El sistema de salud pública está en una situación de bloqueo funcional. En los últimos tres años han abandonado el país más de 70.000 profesionales sanitarios –médicos, enfermeras, técnicos y paramédicos–, lo que ha destruido su capacidad operativa, dejando a la población sin acceso a la atención médica básica. Los hospitales están colapsados, como muestra la situación epidemiológica. La gente prefiere quedarse en casa enferma antes de ir a morir a un hospital.

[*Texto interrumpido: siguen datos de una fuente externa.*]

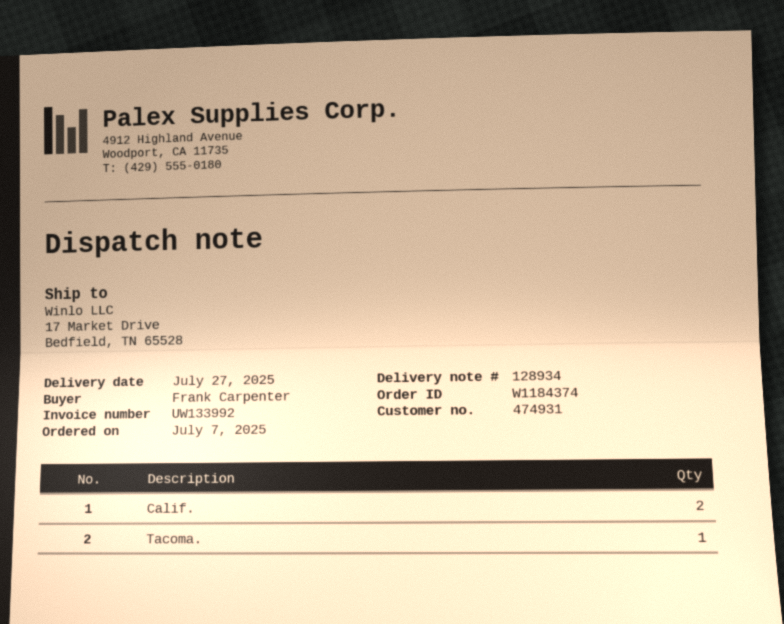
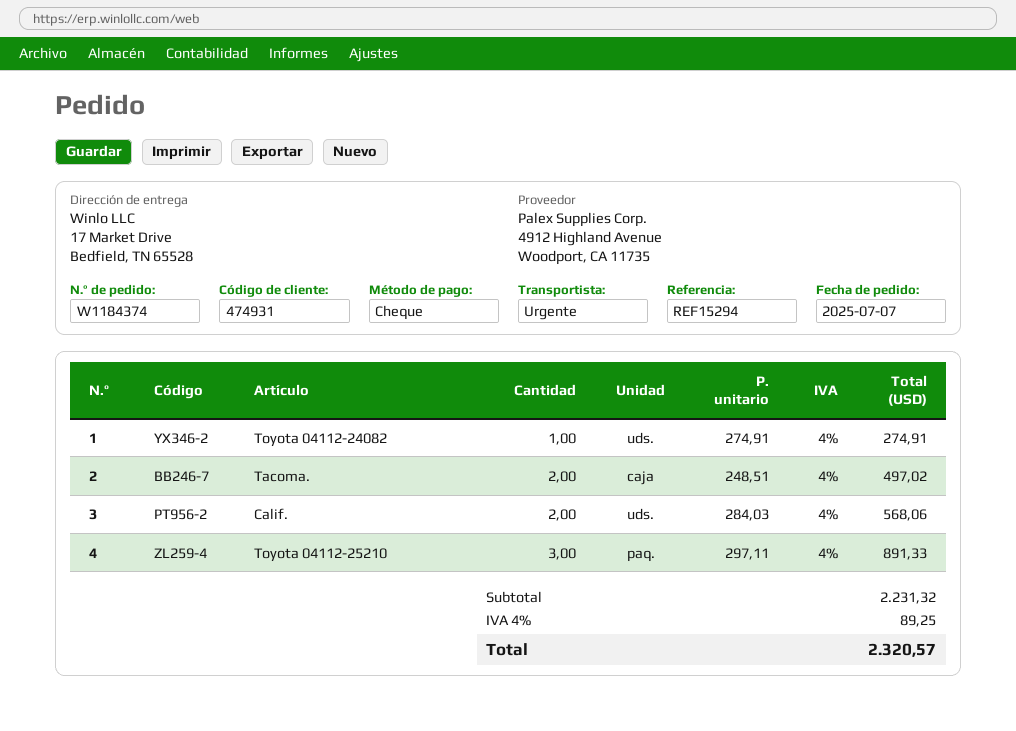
Tacoma.: 1 -> 2
Toyota 04112-24082: none -> 1
Toyota 04112-25210: none -> 3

La inversión en el sistema de salud (cerca del 2%) sigue siendo mínima mientras se priorizan las del turismo (más del 30%) pese al fracaso en atraer visitantes.
El Estado presenta rasgos avanzados de fragilidad institucional. Sus estructuras administrativas están desfasadas respecto a la realidad social, operan con ineficiencia extrema y han perdido capacidad de control efectivo. La élite gobernante ha dejado de ejercer la hegemonía ideológica: la mayoría de la población es hoy abiertamente disidente o se encuentra en una fase de ruptura pasiva con el sistema, como muestran las redes sociales. Internet ha explotado la burbuja informativa e ideológica que el partido comunista (PCC) impuso por décadas. La prensa independiente ha ganado la batalla de la narrativa a la controlada por el gobierno. Ya la gente no ve los noticieros de la TV nacional, ni lee periódicos oficiales como Granma y Juventud Rebelde, prefieren informarse por medios independientes como Diario de Cuba, Cubanet, 14yMedio, El Toque o Cibercuba, o bien ven los videos que sube el periodista Mario Pentón y otros más, que se hacen virales en las redes.